* RECORDS PROVIDED *
------------------------------------------------

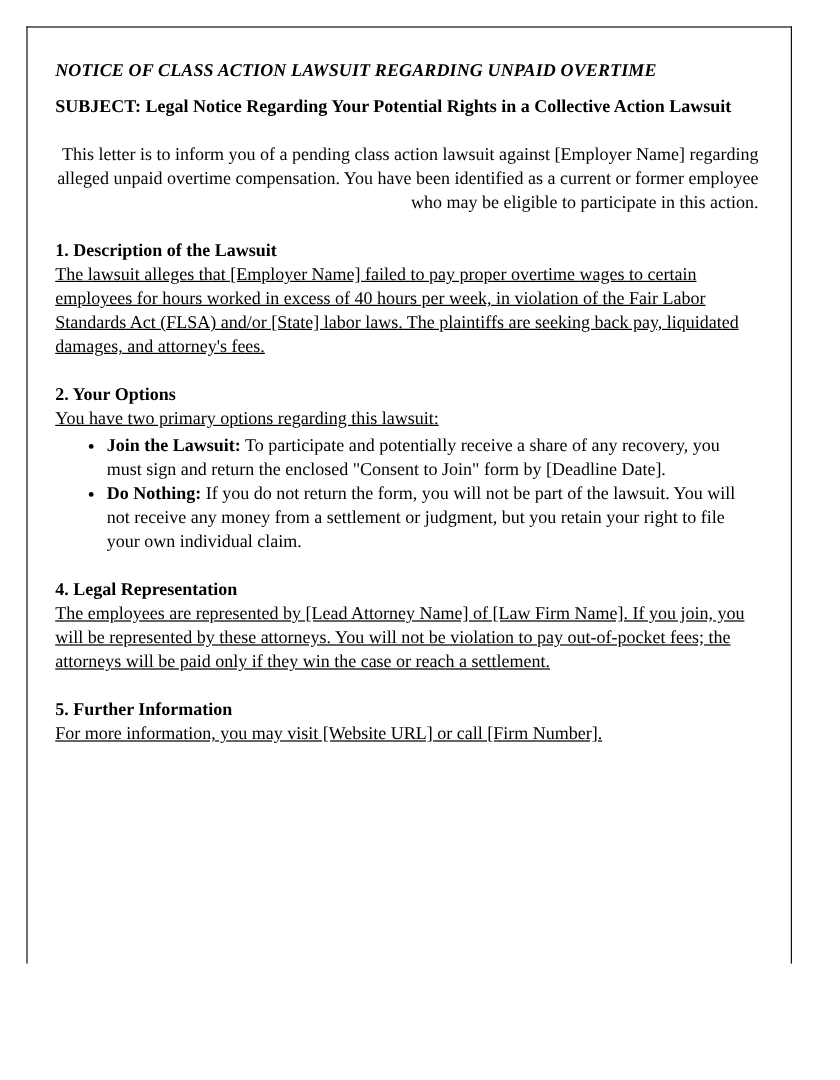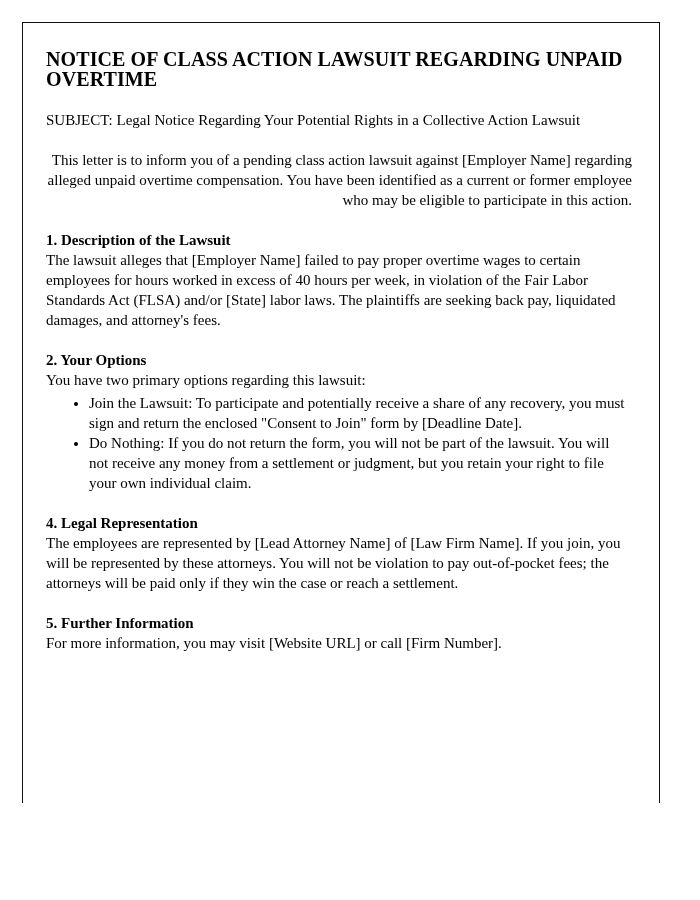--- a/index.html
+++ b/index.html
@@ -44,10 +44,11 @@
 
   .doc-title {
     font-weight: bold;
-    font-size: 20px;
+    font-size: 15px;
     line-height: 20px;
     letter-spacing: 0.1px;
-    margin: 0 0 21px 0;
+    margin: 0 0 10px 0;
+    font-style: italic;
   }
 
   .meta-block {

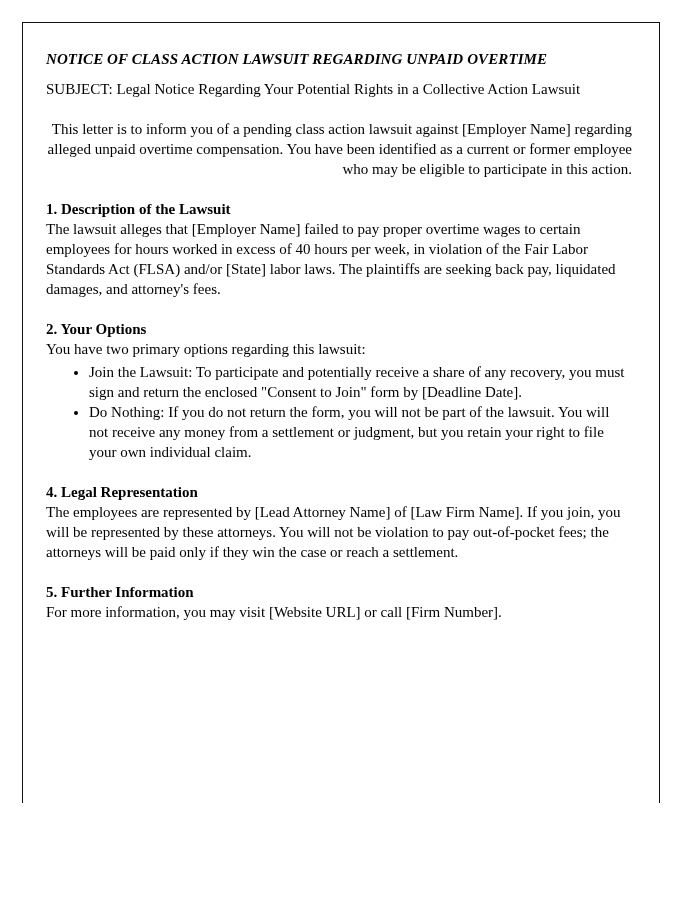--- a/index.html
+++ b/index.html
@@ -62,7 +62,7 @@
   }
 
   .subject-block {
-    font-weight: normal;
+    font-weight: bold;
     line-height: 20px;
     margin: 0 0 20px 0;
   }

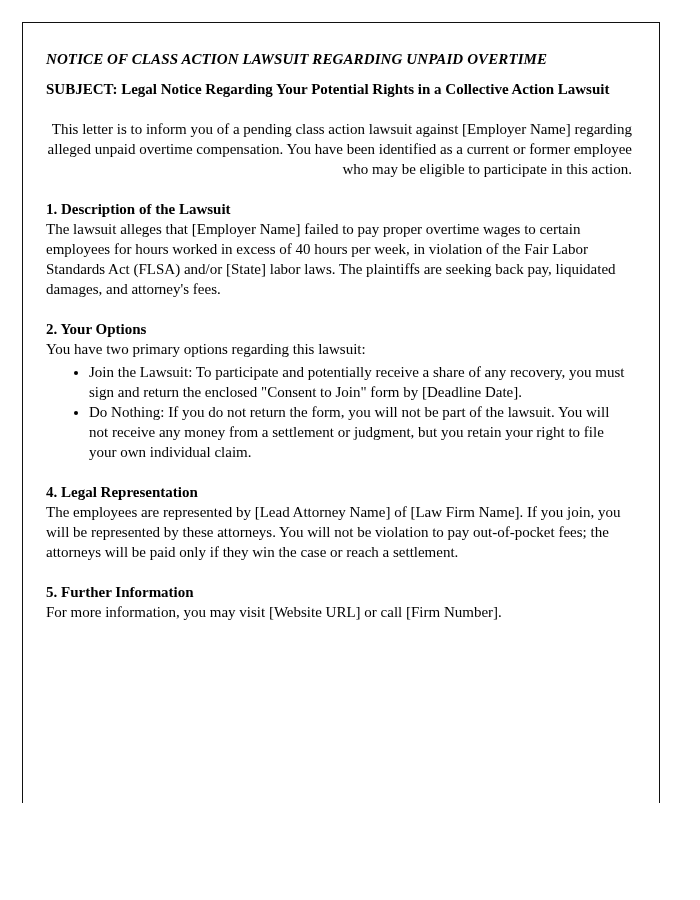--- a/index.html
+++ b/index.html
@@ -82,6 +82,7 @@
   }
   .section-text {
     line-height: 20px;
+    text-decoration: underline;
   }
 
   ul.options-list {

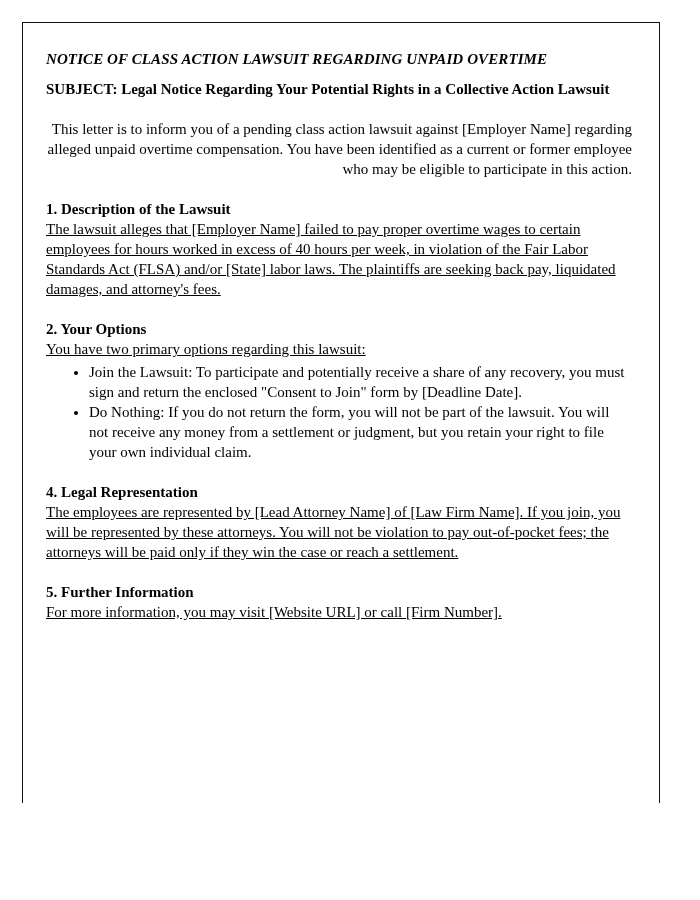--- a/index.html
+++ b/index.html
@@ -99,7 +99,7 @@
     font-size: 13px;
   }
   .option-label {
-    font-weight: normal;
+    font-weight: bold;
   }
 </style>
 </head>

------------------------------------------------

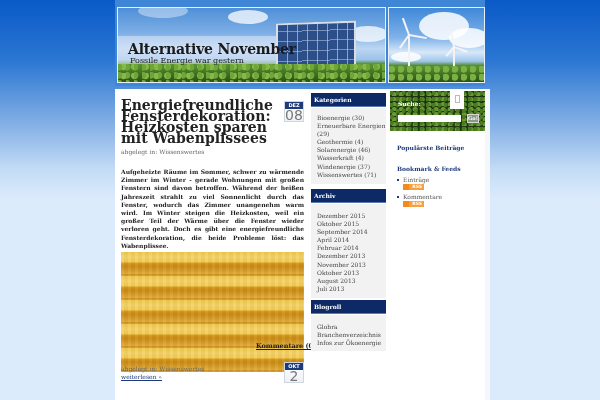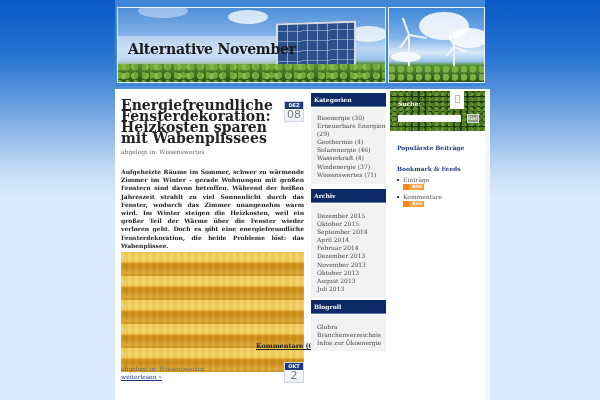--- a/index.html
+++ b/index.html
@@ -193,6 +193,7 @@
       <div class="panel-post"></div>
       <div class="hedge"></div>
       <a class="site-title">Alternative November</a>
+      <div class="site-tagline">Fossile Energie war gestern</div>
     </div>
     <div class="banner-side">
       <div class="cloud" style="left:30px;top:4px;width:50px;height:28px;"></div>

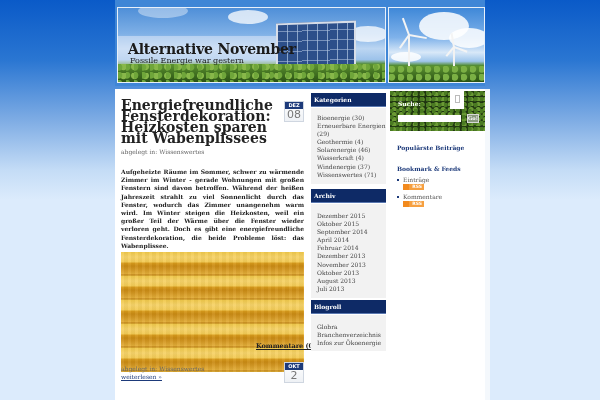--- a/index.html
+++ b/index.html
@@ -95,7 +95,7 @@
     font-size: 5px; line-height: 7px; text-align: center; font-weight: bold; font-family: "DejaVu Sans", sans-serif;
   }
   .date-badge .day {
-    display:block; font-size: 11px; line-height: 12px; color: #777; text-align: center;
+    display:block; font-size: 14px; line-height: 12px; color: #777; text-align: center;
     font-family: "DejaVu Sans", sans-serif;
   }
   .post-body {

------------------------------------------------

* EXERCISE DESCRIPTION *
Within the listing, how many lines hold the word "size"? Answer with the number by itself.

* WRITTEN SOLUTION *
6